O espectáculo tem de continuar
Possibilidade muito mais sumarenta é lembrar que, doravante, nenhum dos
cidadãos mais activos do mundo jamais voltará a crer no que lhes seja
empurrado como “facto” ou como “verdade” naquelas cosmicamente tediosas
sessões de “conferência diplomática/governamental/militar com a imprensa
e fotógrafos”.
Os telegramas Wiki escapados provam que a Europa – incapaz de se
auto-poupar do ridículo – já vinha sendo marginalizada desde a era Bush,
processo que agora culmina, com Obama integralmente dedicado à
Ásia-Pacífico. Quanto ao que já escapou até agora, sobretudo sobre o
Irão e a turma que faz e acontece no Golfo Pérsico, é pura propaganda
israelita-norte-americana mal disfarçada.
Não por acaso, a maioria das manchetes globais batem todas o mesmo
tambor, com variações sobre o tema “Israel festeja os telegramas
divulgados como aval de sua política para o Irão”. Avaliação geral dos
telegramas revela que, assim como Israel e o poderoso lóbi pró-Israel
dos EUA trabalharam a dobrar para conseguir a invasão e destruição do
Iraque, pode-se apostar que agora querem fazer o mesmo ao Irão.
Merece especial atenção o telegrama em que se lê que o
primeiro-ministro de Israel Benjamin Netanyahu é “elegante e sedutor,
mas nunca cumpre o que promete” (promessas como continuar a construir
colonatos na Cisjordânia e bombas, bombas, bombas sobre o Irão.)
O reality show das WikiFugas prosseguirá, com novidades online
aos borbotões. Pelo menos o espectáculo demonstra, mais uma vez, que a
boa informação está na Internet – não nos média-empresariais globais; e
que os cidadãos globais devem fazer dela o melhor uso possível para
desmascarar, e rir, do poder.
É salutar aprender que o imperador, em segredo, fala mal dos amigos e
sicofantas, tanto quanto dos inimigos. Também é salutar aprender que o
imperador é inimigo da democratização da informação. Mas agora, que já
se sabe que o imperador está mesmo nu, devemos agradecer muito aos
autores dos telegramas, seus amigos, inimigos e sicofantas, por nos
oferecerem esse impagável reality show – espécie de continuação
de “Corra que a Polícia vem aí”. Pena que o grande Leslie Nielsen, que
morreu no domingo, não esteja aqui, para rir connosco.

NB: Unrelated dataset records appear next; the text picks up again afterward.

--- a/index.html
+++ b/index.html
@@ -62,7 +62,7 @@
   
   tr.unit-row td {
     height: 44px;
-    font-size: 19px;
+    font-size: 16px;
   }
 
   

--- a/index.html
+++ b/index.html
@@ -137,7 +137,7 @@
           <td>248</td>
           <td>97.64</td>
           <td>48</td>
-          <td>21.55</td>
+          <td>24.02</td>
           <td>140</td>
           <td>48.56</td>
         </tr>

Tradução do colectivo da Vila Vudu disponível em redecastorphoto
Estou torcendo para que venha ainda uma enxurrada de vazamentos, tão necessários para acabar com a miopia e cegueira de tantos que não querem perceber o real alcance do terrorismo norte americano, da prepotência deste país(o famoso "o que é bom para os EUA é bom para o mundo", agora numa nova versão de que tal vazamento é um“ataque não só aos interesses da política externa norte-americana, mas de toda a comunidade internacional”. Eu quero é que cada vez mais eles sejam desmascarados(como já vem acontecendo com denúncias reiteradas de que a CIA corrompe a mídia e intelectuais internacionais).Para finalizar logo este meu comentário, deixo a recomendação do livro "Protocolos dos Sábios do Sião". Estou paranóica ou tudo o que nele está escrito está no centro da política internacional????

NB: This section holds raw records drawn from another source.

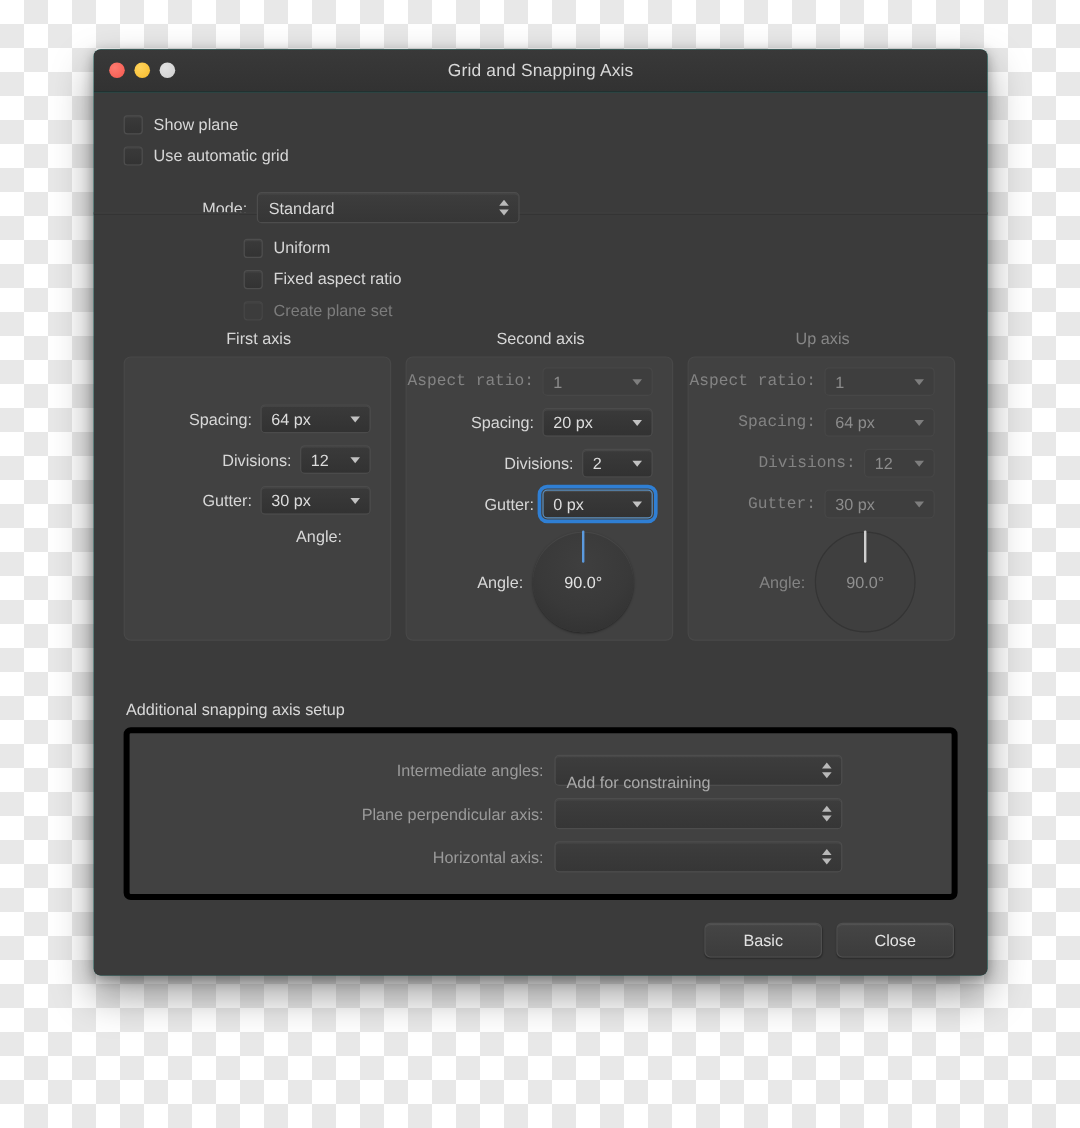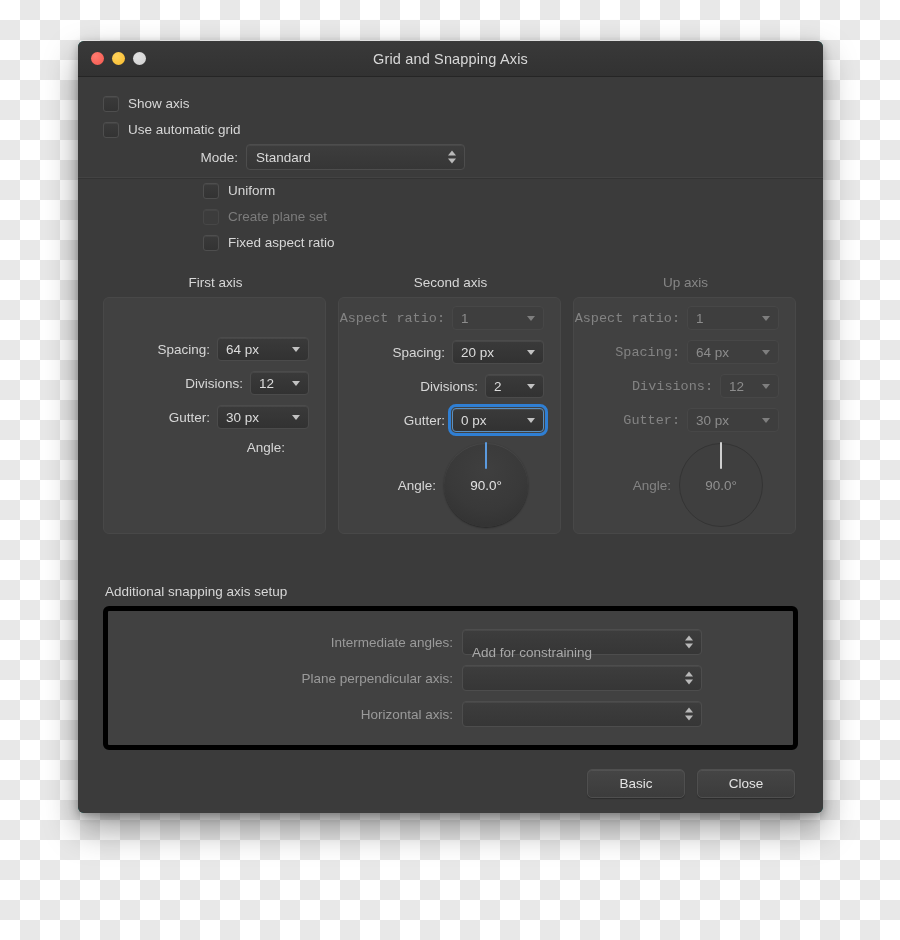--- a/index.html
+++ b/index.html
@@ -384,7 +384,7 @@
     <div class="top-checks">
       <div class="chkrow">
         <span class="chkbox"></span>
-        <span class="chklabel">Show axis</span>
+        <span class="chklabel">Show plane</span>
       </div>
       <div class="chkrow">
         <span class="chkbox"></span>

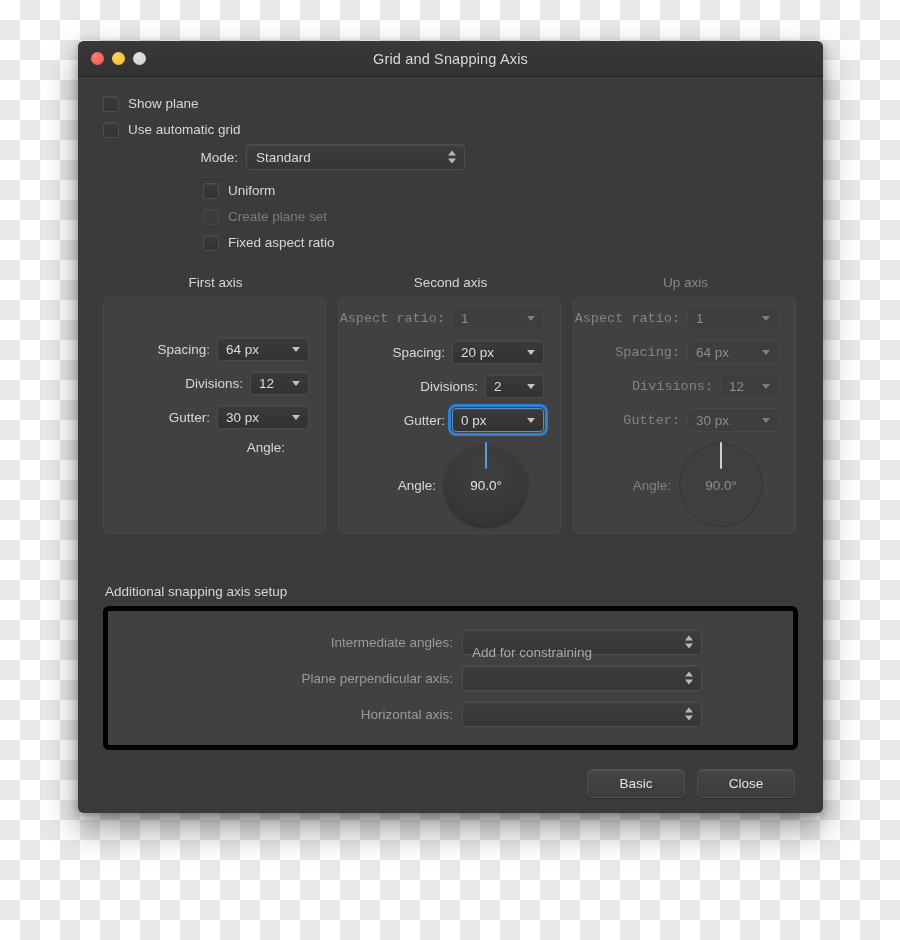--- a/index.html
+++ b/index.html
@@ -112,8 +112,8 @@
   .mode-row {
     display: flex;
     align-items: center;
-    margin: 2px 0 0 0;
-    padding-left: 104px;
+    margin: 18px 0 0 0;
+    padding-left: 72px;
   }
   .field-label {
     font-size: 13.5px;

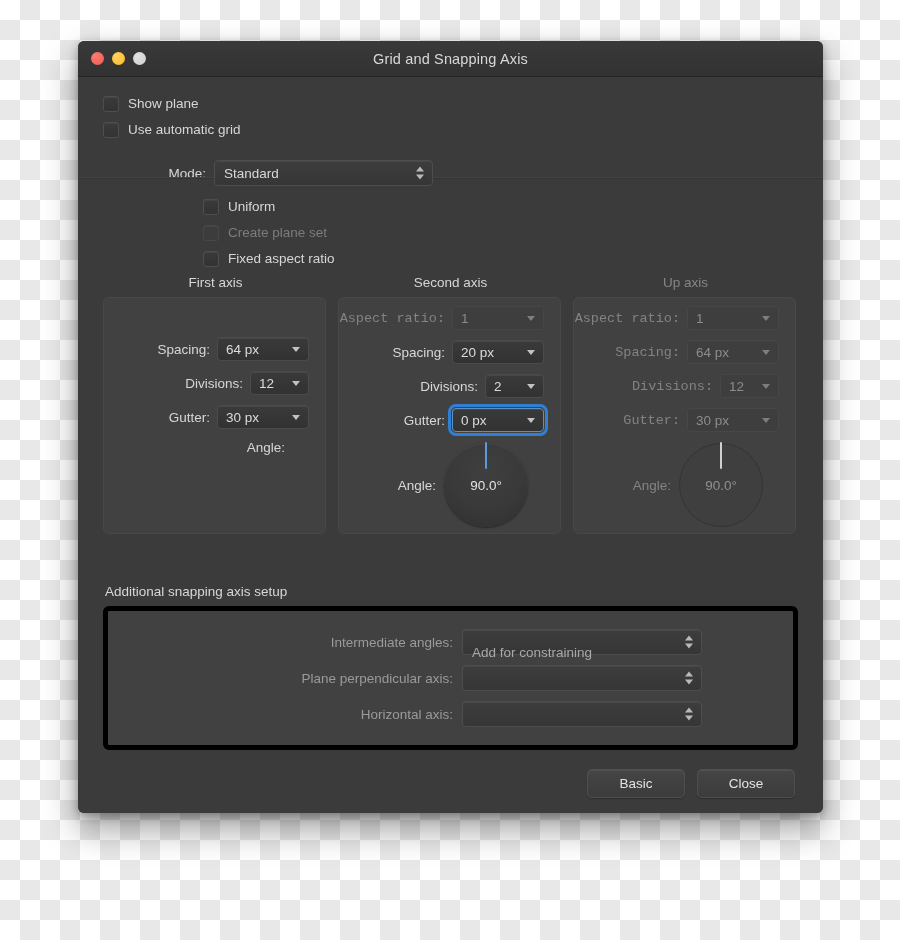--- a/index.html
+++ b/index.html
@@ -411,12 +411,12 @@
         <span class="chklabel">Uniform</span>
       </div>
       <div class="chkrow">
+        <span class="chkbox"></span>
+        <span class="chklabel">Fixed aspect ratio</span>
+      </div>
+      <div class="chkrow">
         <span class="chkbox dis"></span>
         <span class="chklabel dis">Create plane set</span>
-      </div>
-      <div class="chkrow">
-        <span class="chkbox"></span>
-        <span class="chklabel">Fixed aspect ratio</span>
       </div>
     </div>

ResponderExcluirMilu, não é paranóia não.Da mesma forma que hoje está comprovado que as denúncias feitas por Moore no documentário Sykto(acho que é assim que se escreve...)eram verdadeiras e até pedidos de desculpas feitos por gerentes de conglomerados da industria da saúde foram feitos a ele.O mundo hoje é dominado pelo sionismo internacional que possui o "poder" do dinheiro e são donos das principais corporações mundiais.Acontece que hoje temos a blogsfera para desmacará-los.E rumo a regulação da mídia, não podemos deixar escapar essa oportunidade.